SubTrack++ : Gradient Subspace Tracking for Scalable LLM Training
Sahar Rajabi, Nayeema Nonta, Sirisha Rambhatla
TL;DR
Large language model training is hindered by memory and time demands. SubTrack++ introduces Grassmannian gradient subspace tracking combined with a projection-aware optimizer and recovery scaling to enable full-parameter training within the same memory footprint while delivering substantial speedups. Theoretical convergence guarantees accompany empirical evidence showing state-of-the-art convergence and significant wall-time reductions across multiple model scales.
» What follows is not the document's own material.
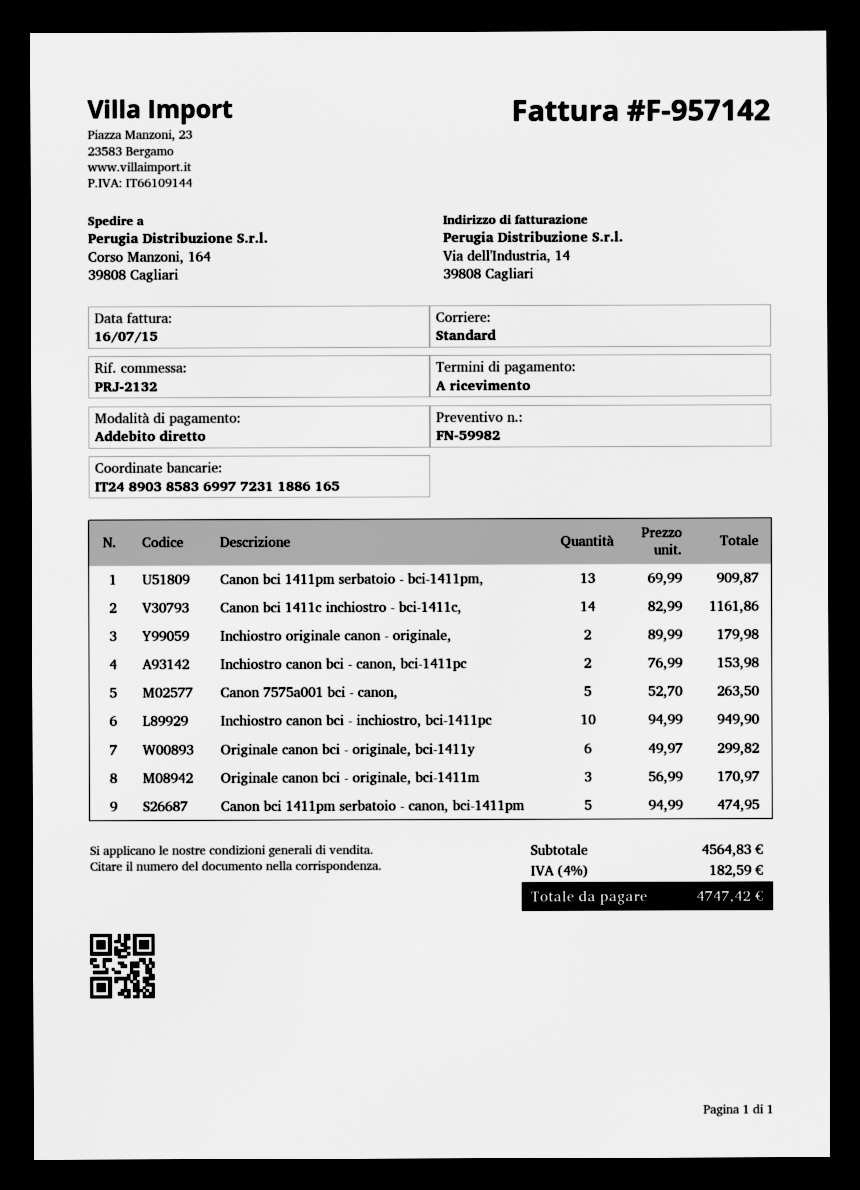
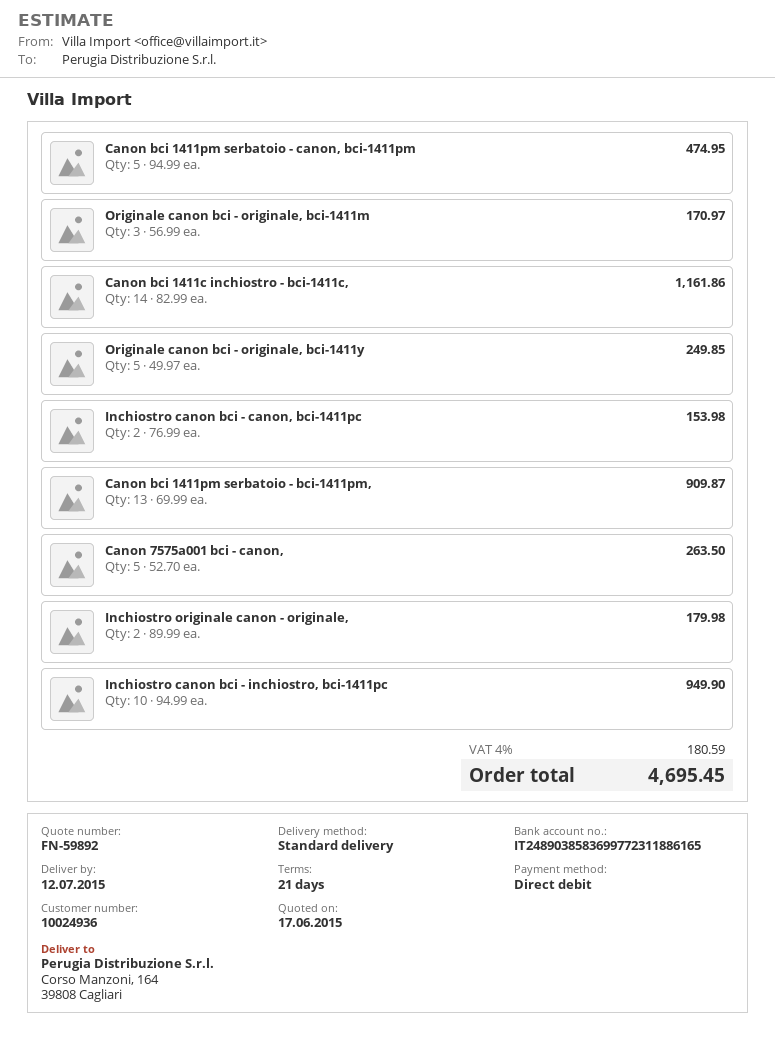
quote number: FN-59982 -> FN-59892
payment terms: on receipt -> 21 days
Originale canon bci - originale, bci-1411y: 6 x 49.97 = 299.82 -> 5 x 49.97 = 249.85
tax: 4% = 182.59 -> 4% = 180.59
total: 4747.42 -> 4695.45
This approach offers a practical, scalable path toward democratizing access to large models without sacrificing performance.
Abstract
Training large language models (LLMs) is highly resource-intensive due to their massive number of parameters and the overhead of optimizer states. While recent work has aimed to reduce memory consumption, such efforts often entail trade-offs among memory efficiency, training time, and model performance. Yet, true democratization of LLMs requires simultaneous progress across all three dimensions. To this end, we propose SubTrack++ that leverages Grassmannian gradient subspace tracking combined with projection-aware optimizers, enabling Adam's internal statistics to adapt to subspace changes. Additionally, employing recovery scaling, a technique that restores information lost through low-rank projections, further enhances model performance. Our method demonstrates SOTA convergence by exploiting Grassmannian geometry, reducing pre-training wall-time by up to 65% and fine-tuning time by 36% compared to existing SOTA methods, while maintaining the same memory footprint.